Individual Counseling, also referred to as therapy or psychotherapy, is a collaborative partnership between you and your therapist where you will explore what gives your life meaning and what seems to get in the way of living fully. Confronting these barriers both inside and outside the counseling office and developing new behaviors and responses to life's stressors leads to increased happiness, wellbeing, and courage to be the person you really want to be.
Therapy requires your active participation. From time to time, you and your therapist will evaluate your progress and goals. An important part of your therapy will be practicing new skills that you will learn in your sessions. Your therapist may assign “homework” like exercises, journaling, or reading to deepen your learning. You will probably have to work on relationships in your life and make long-term efforts to get the best results. These are important parts of making personal changes.

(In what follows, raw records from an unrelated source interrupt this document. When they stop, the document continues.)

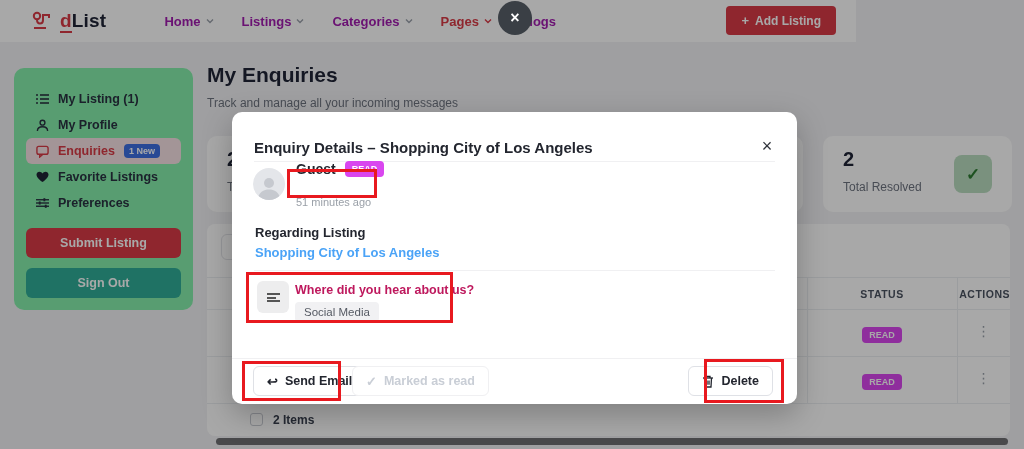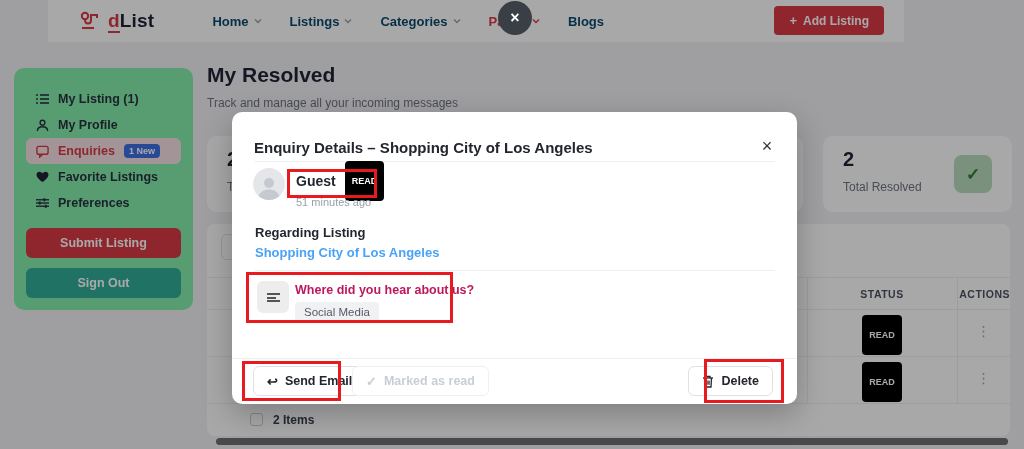"dList" .topbar { margin-left: 48px -> none }
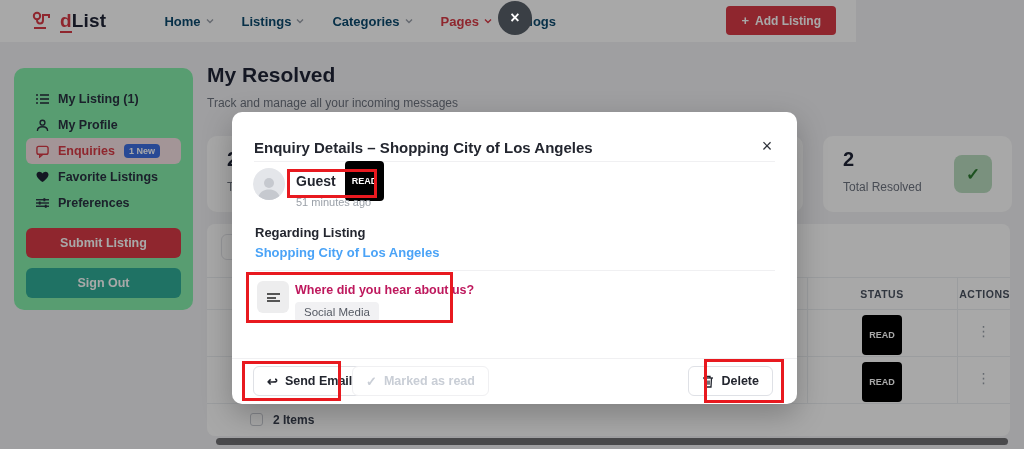"Home" .nav-item { color: #0c4a6e -> #a21caf }
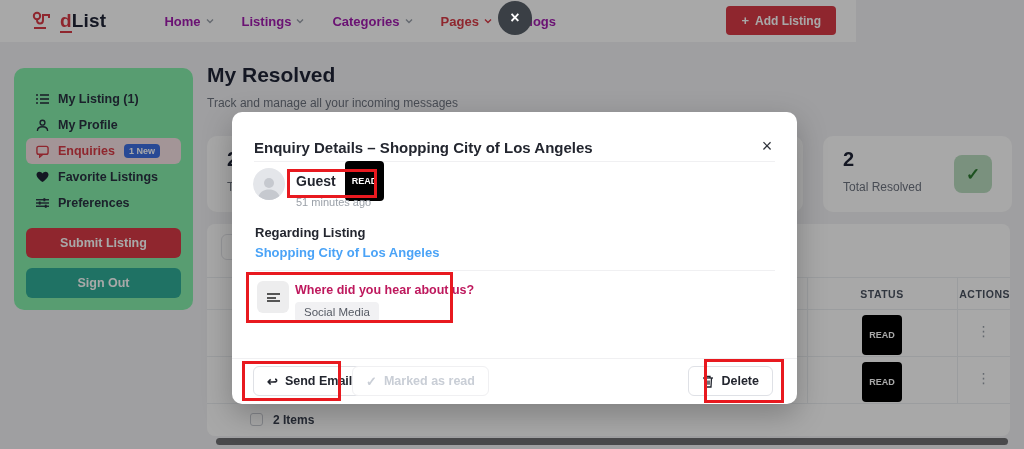"My Resolved" div.page-title { text: Resolved -> Enquiries }
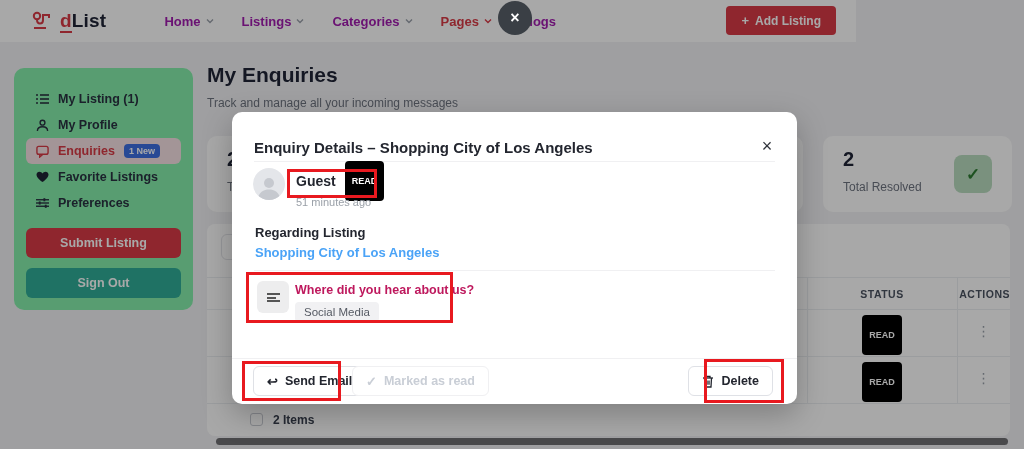"READ" .read-badge { background: #000000 -> #d946ef; padding: 15px 7px -> 3px 7px }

How do I know if I need counseling?
If you have been diagnosed with a mental health condition such as Depression or ADHD by a physician or psychiatrist, counseling is almost always indicated. Research shows that counseling is more effective than psychotropic medication alone, and it is usually prescribed concurrently with medication. But you do not have to have a mental health diagnosis to benefit from counseling.
More and more people are benefiting from counseling for more common concerns like relationship problems, stress, life transitions, career dissatisfaction and the like. These kinds of problems may be difficult to navigate on your own and having an unbiased, objective professional to help you through it can be of great benefit. Not only do you receive support and guidance through these hard times, but you grow as a person from learning new ways to cope with life stressors, how to respond and be in relationships of all kinds. The growth that comes from tackling a problem head on transfers to other areas of your life, making you stronger, more resilient, and better equipped to handle life's inevitable storms.
What can I expect?
You will usually meet weekly with your therapist for 50 minutes. We recommend weekly sessions until you have reached a point where you are maintaining a stable and consistent pattern of behaviors that are in line with your treatment goals. At that point you and your therapist may decide to decrease the frequency of visits.
You can expect your therapist to treat you with compassion and professionalism. If he or she behaves unethically or in a manner you are uncomfortable with, you are encouraged to contact the clinical director Jiovann Carrasco, LPC-S at any time at 512-578-8070. You may also make an official complaint to the Texas LPC Board at 800-942-5540.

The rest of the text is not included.